- _Content revision data_:
BEGIN

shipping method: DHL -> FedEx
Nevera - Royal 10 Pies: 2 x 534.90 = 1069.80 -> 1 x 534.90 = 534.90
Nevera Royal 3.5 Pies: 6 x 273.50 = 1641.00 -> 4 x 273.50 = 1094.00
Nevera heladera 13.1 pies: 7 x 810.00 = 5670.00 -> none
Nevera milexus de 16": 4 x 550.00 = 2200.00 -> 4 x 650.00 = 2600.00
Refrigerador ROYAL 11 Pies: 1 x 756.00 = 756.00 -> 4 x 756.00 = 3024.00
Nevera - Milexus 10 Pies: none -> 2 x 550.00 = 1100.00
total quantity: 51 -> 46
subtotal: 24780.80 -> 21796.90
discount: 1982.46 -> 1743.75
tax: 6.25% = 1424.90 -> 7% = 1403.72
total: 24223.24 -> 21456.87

END
BEGIN

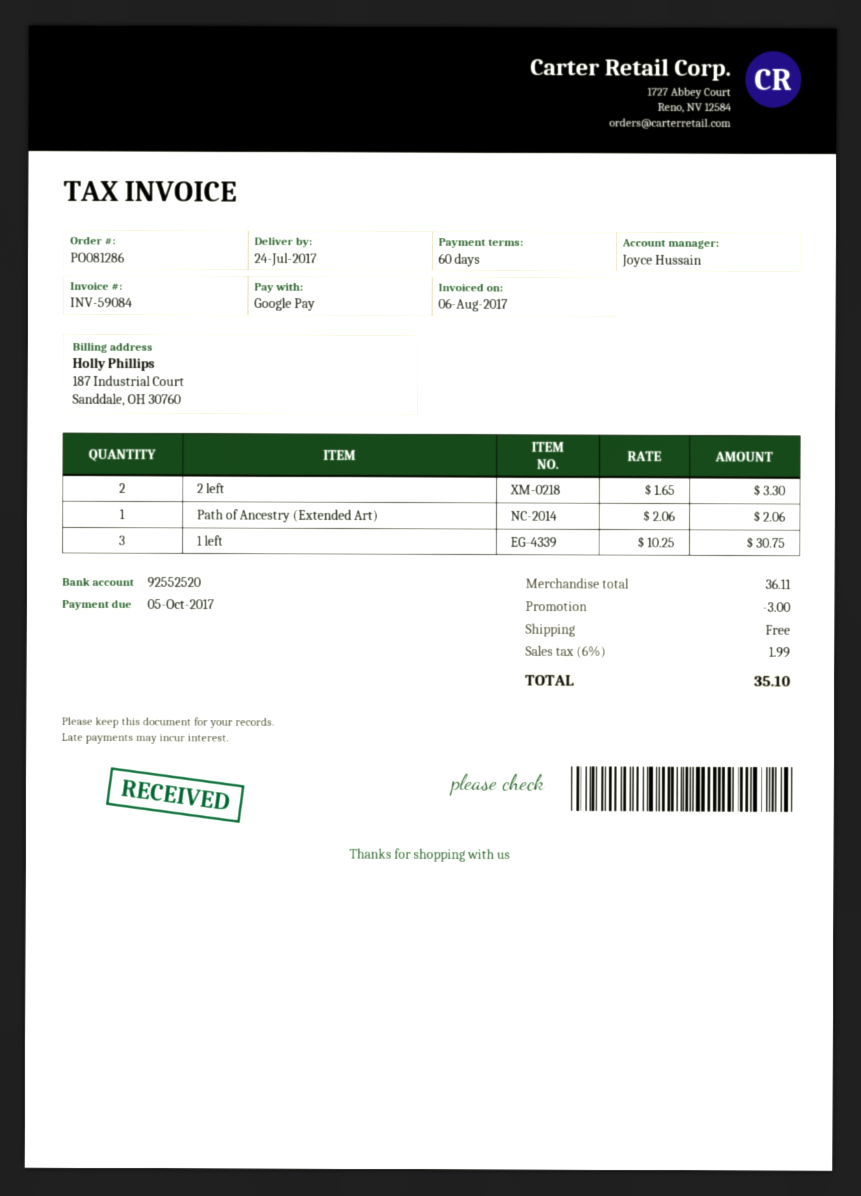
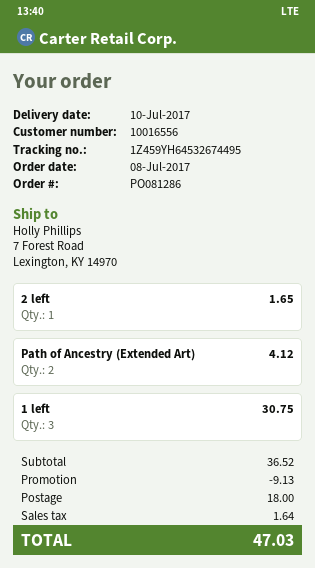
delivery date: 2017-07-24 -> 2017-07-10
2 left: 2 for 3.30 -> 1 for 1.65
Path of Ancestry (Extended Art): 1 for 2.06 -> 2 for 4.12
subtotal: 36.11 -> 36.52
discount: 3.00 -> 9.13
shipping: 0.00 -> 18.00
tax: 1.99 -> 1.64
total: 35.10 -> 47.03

END

- _WHAT YOU HAVE TO DO_:
Extract from the records above the lines from the one containing "Nevera - Royal" to the one containing "total: 24223.24 -> 21456.87", both lines included, exactly as they appear and with nothing else.

- _RESULT OF THE EXERCISE_:
Nevera - Royal 10 Pies: 2 x 534.90 = 1069.80 -> 1 x 534.90 = 534.90
Nevera Royal 3.5 Pies: 6 x 273.50 = 1641.00 -> 4 x 273.50 = 1094.00
Nevera heladera 13.1 pies: 7 x 810.00 = 5670.00 -> none
Nevera milexus de 16": 4 x 550.00 = 2200.00 -> 4 x 650.00 = 2600.00
Refrigerador ROYAL 11 Pies: 1 x 756.00 = 756.00 -> 4 x 756.00 = 3024.00
Nevera - Milexus 10 Pies: none -> 2 x 550.00 = 1100.00
total quantity: 51 -> 46
subtotal: 24780.80 -> 21796.90
discount: 1982.46 -> 1743.75
tax: 6.25% = 1424.90 -> 7% = 1403.72
total: 24223.24 -> 21456.87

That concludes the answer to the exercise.